**WHAT THE TASK REQUIRES**
How many of the lines below contain "Project"? Answer with that number alone.

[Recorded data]
- Opening Delimiter -
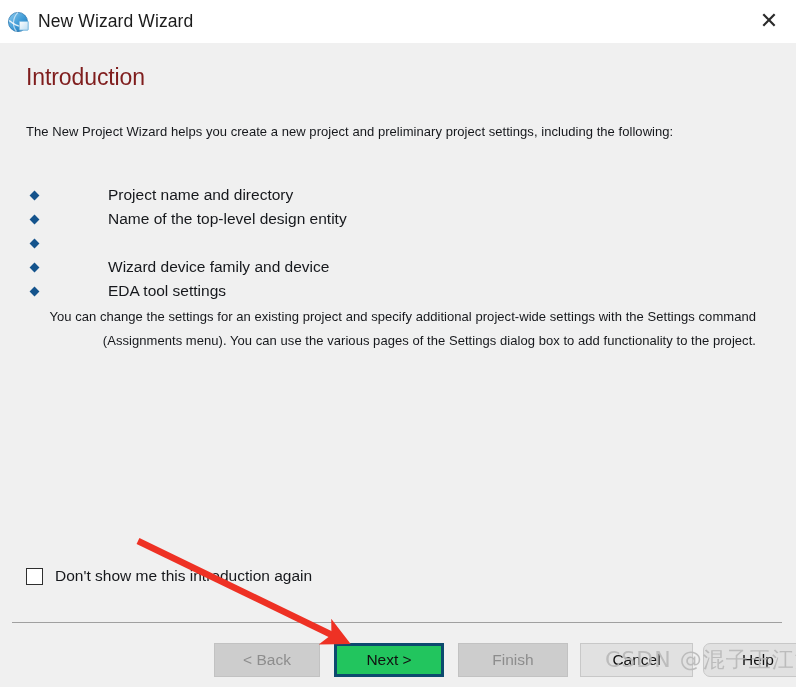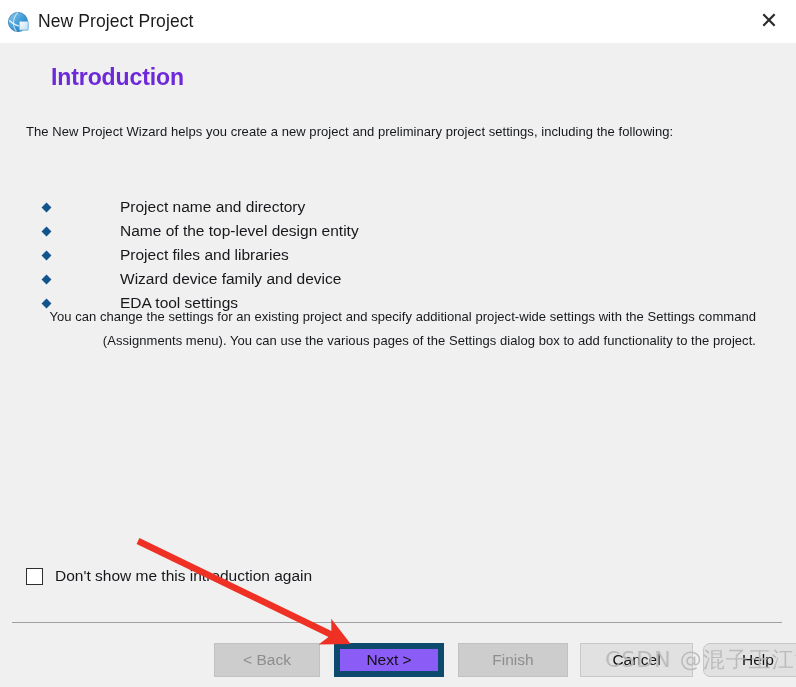--- a/index.html
+++ b/index.html
@@ -65,24 +65,23 @@
     width: 796px;
     height: 644px;
     background: #f0f0f0;
   }
 
   #page-title {
     position: absolute;
     left: 26px;
     top: 21px;
     font-size: 23px;
-    font-weight: bold;
-    color: #6d28d9;
+    font-weight: normal;
+    color: #7f1d1d;
     letter-spacing: -0.1px;
-    margin-left: 25px;
   }
 
   .body-par {
     position: absolute;
     font-size: 13px;
     color: #16181c;
     line-height: 23.5px;
     letter-spacing: 0.05px;
   }
   #para-1 {
@@ -96,21 +95,21 @@
     width: 730px;
     text-align: right;
   }
 
   
   #bullet-list {
     position: absolute;
     left: 26px;
     top: 136px;
     width: 500px;
-    margin: 16px;
+    margin: 4px;
     padding: 0;
     list-style: none;
   }
   #bullet-list li {
     position: relative;
     height: 24px;
     line-height: 24px;
     font-size: 15.5px;
     color: #16181c;
   }
@@ -188,22 +187,22 @@
     color: #8d8d8d;
     cursor: default;
     white-space: nowrap;
   }
   .wiz-btn.enabled {
     background: #e1e1e1;
     border: 1px solid #c8c8c8;
     color: #111111;
   }
   .wiz-btn.focused {
-    background: #8b5cf6;
-    border: 6px solid #0c4a6e;
+    background: #22c55e;
+    border: 3px solid #0c4a6e;
     color: #111111;
   }
   #btn-back   { left: 0px;   width: 106px; }
   #btn-next   { left: 120px; width: 110px; }
   #btn-finish { left: 244px; width: 110px; }
   #btn-cancel { left: 366px; width: 113px; }
   #btn-help   { left: 489px; width: 110px; border-radius: 7px; }
 
   
   #red-arrow {
@@ -244,21 +243,21 @@
           <stop offset="0%" stop-color="#ffffff"></stop>
           <stop offset="100%" stop-color="#b9dcf2"></stop>
         </linearGradient>
       </defs>
       <circle cx="12" cy="13" r="9.6" fill="url(#gsphere)" stroke="#1a6ba8" stroke-width="0.7"></circle>
       <path d="M3.2 11.5 C9 16.5, 16 18.5, 21.3 16.2" fill="none" stroke="#ffffff" stroke-width="1.5" opacity="0.85"></path>
       <path d="M12 3.4 C6.5 9, 6 17, 10.5 22.3" fill="none" stroke="#ffffff" stroke-width="1.2" opacity="0.6"></path>
       <rect x="13.2" y="12.2" width="9" height="9" rx="0.6" fill="url(#gsq)" stroke="#5aa8d8" stroke-width="0.8"></rect>
     </svg>
   </span>
-  <span class="title-text">New Project Project</span>
+  <span class="title-text">New Wizard Wizard</span>
 
   <div id="close-button">
     <span class="x-glyph">✕</span>
   </div>
 </div>
 
 <div id="content">
 
   <div id="page-title">Introduction</div>
 
@@ -268,21 +267,20 @@
     <li>
       <span class="diamond"></span>
       <span class="li-text">Project name and directory</span>
     </li>
     <li>
       <span class="diamond"></span>
       <span class="li-text">Name of the top-level design entity</span>
     </li>
     <li>
       <span class="diamond"></span>
-      <span class="li-text">Project files and libraries</span>
     </li>
     <li>
       <span class="diamond"></span>
       <span class="li-text">Wizard device family and device</span>
     </li>
     <li>
       <span class="diamond"></span>
       <span class="li-text">EDA tool settings</span>
     </li>
   </ul>

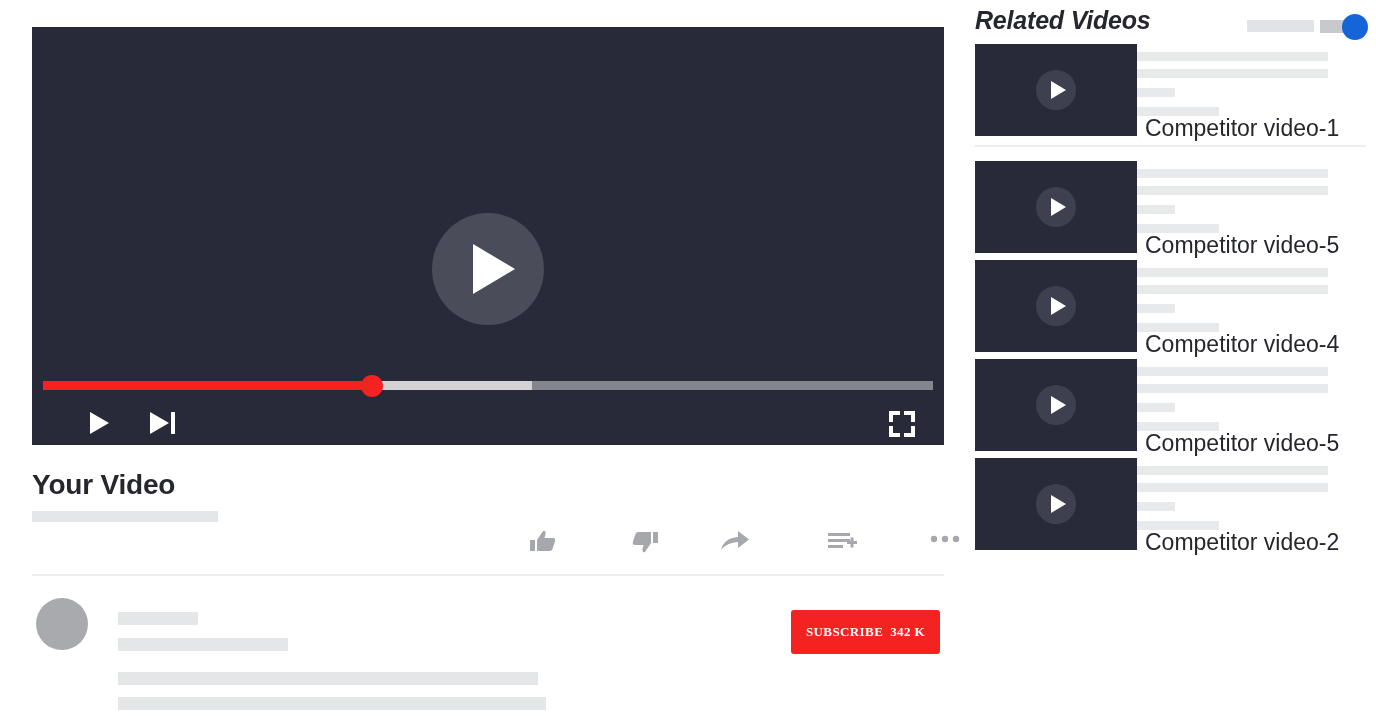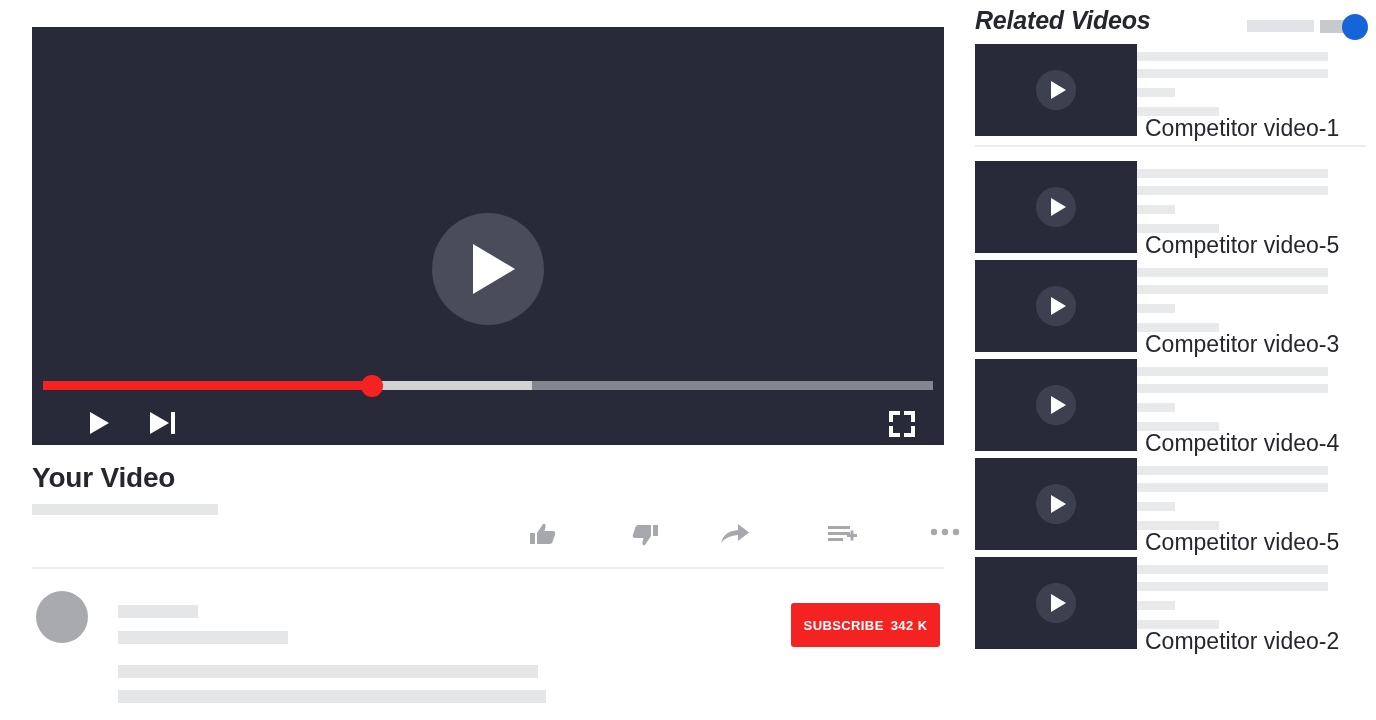--- a/index.html
+++ b/index.html
@@ -102,21 +102,21 @@
   #fullscreen-button i {
     position: absolute; width: 11px; height: 11px; border: 4px solid #ffffff;
   }
   #fullscreen-button i.tl { left:0; top:0;  border-right: none; border-bottom: none; }
   #fullscreen-button i.tr { right:0; top:0; border-left: none;  border-bottom: none; }
   #fullscreen-button i.bl { left:0; bottom:0;border-right: none; border-top: none; }
   #fullscreen-button i.br { right:0; bottom:0;border-left: none; border-top: none; }
 
   
   #video-title {
-    margin-top: 17px;
+    margin-top: 24px;
     font-size: 28px;
     font-weight: bold;
     color: #25262E;
     letter-spacing: -0.2px;
   }
   #title-sub-bar {
     margin-top: 10px;
     width: 186px; height: 11px;
     background: #E5E6E8;
   }
@@ -136,20 +136,21 @@
   }
 
   
   .thumb-svg { display: block; }
 
   
   #channel-row {
     position: relative;
     margin-top: 22px;
     height: 60px;
+    font-family: Liberation Serif, serif;
   }
   #avatar {
     position: absolute; left: 4px; top: 0;
     width: 52px; height: 52px; border-radius: 50%;
     background: #A9AAAE;
   }
   #channel-name-bar {
     position: absolute; left: 86px; top: 14px;
     width: 80px; height: 13px; background: #E5E6E8;
   }
@@ -389,34 +390,20 @@
     </div>
     <div class="related-text">
       <div class="rel-bar b1"></div>
       <div class="rel-bar b2"></div>
       <div class="rel-bar b3"></div>
       <div class="rel-bar b4"></div>
       <div class="related-label">Competitor video-5</div>
     </div>
   </div>
 
-  <div class="related-item">
-    <div class="thumb">
-      <div class="play-circle">
-          <div class="tri"></div>
-        </div>
-    </div>
-    <div class="related-text">
-      <div class="rel-bar b1"></div>
-      <div class="rel-bar b2"></div>
-      <div class="rel-bar b3"></div>
-      <div class="rel-bar b4"></div>
-      <div class="related-label">Competitor video-3</div>
-    </div>
-  </div>
 
   <div class="related-item">
     <div class="thumb">
       <div class="play-circle">
           <div class="tri"></div>
         </div>
     </div>
     <div class="related-text">
       <div class="rel-bar b1"></div>
       <div class="rel-bar b2"></div>

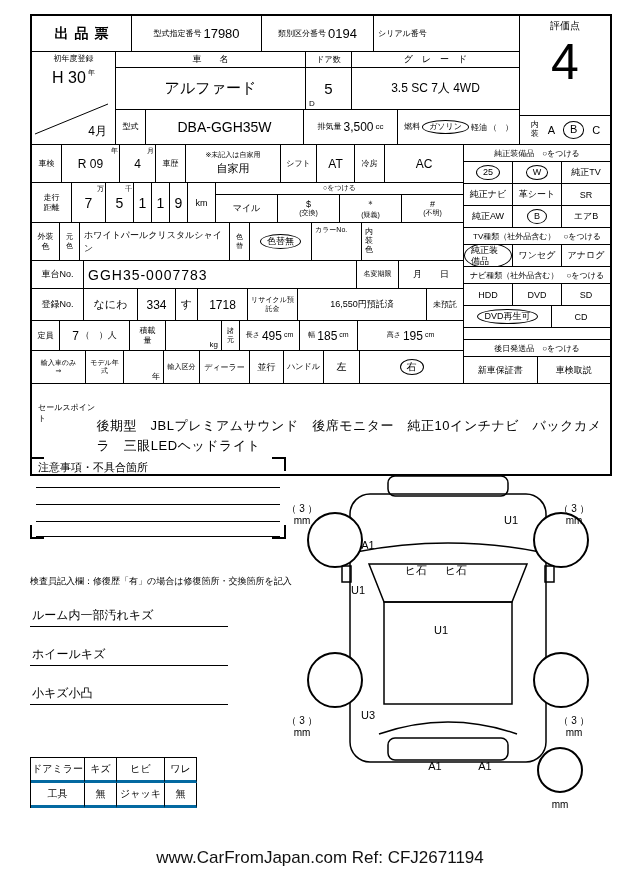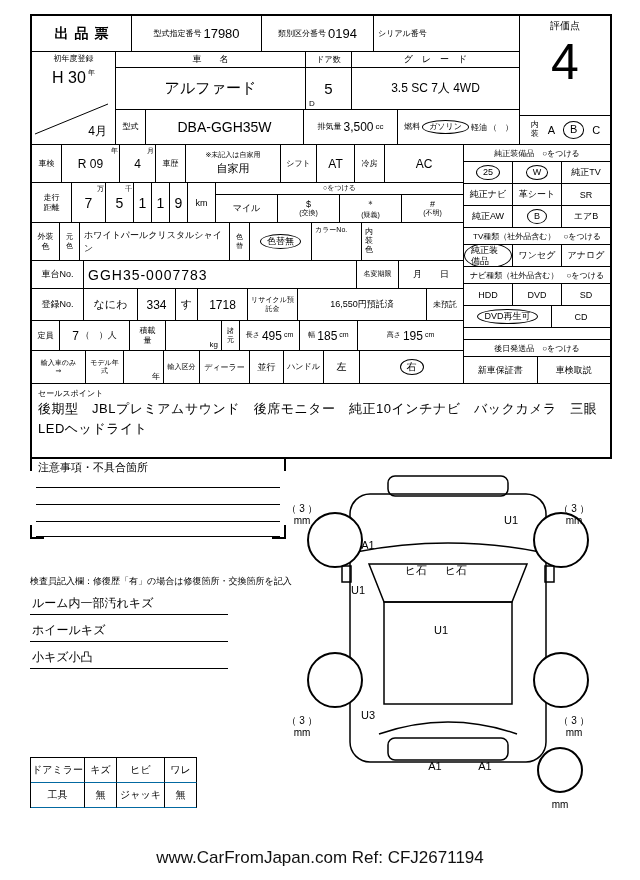--- a/index.html
+++ b/index.html
@@ -28,36 +28,36 @@
 .toplbl{position:absolute;top:2px;left:3px;font-size:7px}
 .sup{position:absolute;top:1px;right:1px;font-size:7px}
 .bot{position:absolute;bottom:1px;right:3px;font-size:8px}
 .botl{position:absolute;bottom:1px;left:3px;font-size:8px}
 .ehdr{height:17px;display:flex;align-items:center;justify-content:center;font-size:8px;border-bottom:1px solid #000;flex-shrink:0}
 .erow{height:22px}
 .scorebox{flex:1;display:flex;flex-direction:column;align-items:center;border-bottom:1px solid #000}
 .scorebox .sl{font-size:10px;margin-top:3px}
 .scorebox .sv{font-size:50px;line-height:1;margin-top:4px}
 .interior{height:28px;display:flex;align-items:center;justify-content:center;gap:8px;font-size:11px}
-.sales{border-top:0;min-height:74px;padding:4px 6px;display:flex;flex-direction:column}
+.sales{border-top:0;min-height:74px;padding:18px 6px;display:flex;}
 .sales .sp-label{font-size:8px}
-.sales .sp-text{font-size:13px;line-height:20px;margin-top:0;letter-spacing:.5px}
+.sales .sp-text{font-size:13px;line-height:20px;margin-top:14px;letter-spacing:.5px}
 .notesbox{position:absolute;left:30px;top:457px;width:256px;height:82px}
 .notesbox .nlabel{position:absolute;left:8px;top:3px;font-size:11px}
 .nline{position:absolute;left:6px;right:6px;border-bottom:1px solid #000}
 .corner{position:absolute;width:14px;height:14px}
 .ctl{left:0;top:0;border-left:2px solid #000;border-top:2px solid #000}
 .ctr{right:0;top:0;border-right:2px solid #000;border-top:2px solid #000}
 .cbl{left:0;bottom:0;border-left:2px solid #000;border-bottom:2px solid #000}
 .cbr{right:0;bottom:0;border-right:2px solid #000;border-bottom:2px solid #000}
 .inspector{position:absolute;left:30px;top:575px;width:280px}
 .inspector .ihdr{font-size:9px}
-.insline{width:198px;border-bottom:1px solid #000;font-size:12px;padding:3px 2px 2px;margin-top:4px}
+.insline{width:198px;border-bottom:1px solid #000;font-size:12px;padding:3px 2px 2px;margin-top:16px}
 .mtable{position:absolute;left:30px;top:757px;border-top:1px solid #000;border-left:1px solid #000;display:grid;grid-template-columns:54px 32px 48px 32px;font-size:10px}
-.mcell{height:25px;border-right:1px solid #000;border-bottom:1px solid #0369a1;display:flex;align-items:center;justify-content:center}
+.mcell{height:25px;border-right:1px solid #000;border-bottom:3px solid #0369a1;display:flex;align-items:center;justify-content:center}
 .diagram{position:absolute;left:283px;top:470px}
 .footer{position:absolute;left:0;top:848px;width:640px;text-align:center;font-size:17px;color:#111}
 .sidelbl{width:10px;font-size:8px;line-height:1.1;text-align:center;word-break:break-all;flex-shrink:0}
 .f9{font-size:9px}.f10{font-size:10px}.f11{font-size:11px}.f12{font-size:12px}.f14{font-size:14px}.f8{font-size:8px}
 </style>
 </head>
 <body>
 
 <div id="screen">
- Closing Delimiter -
**ANSWER SPACE**
3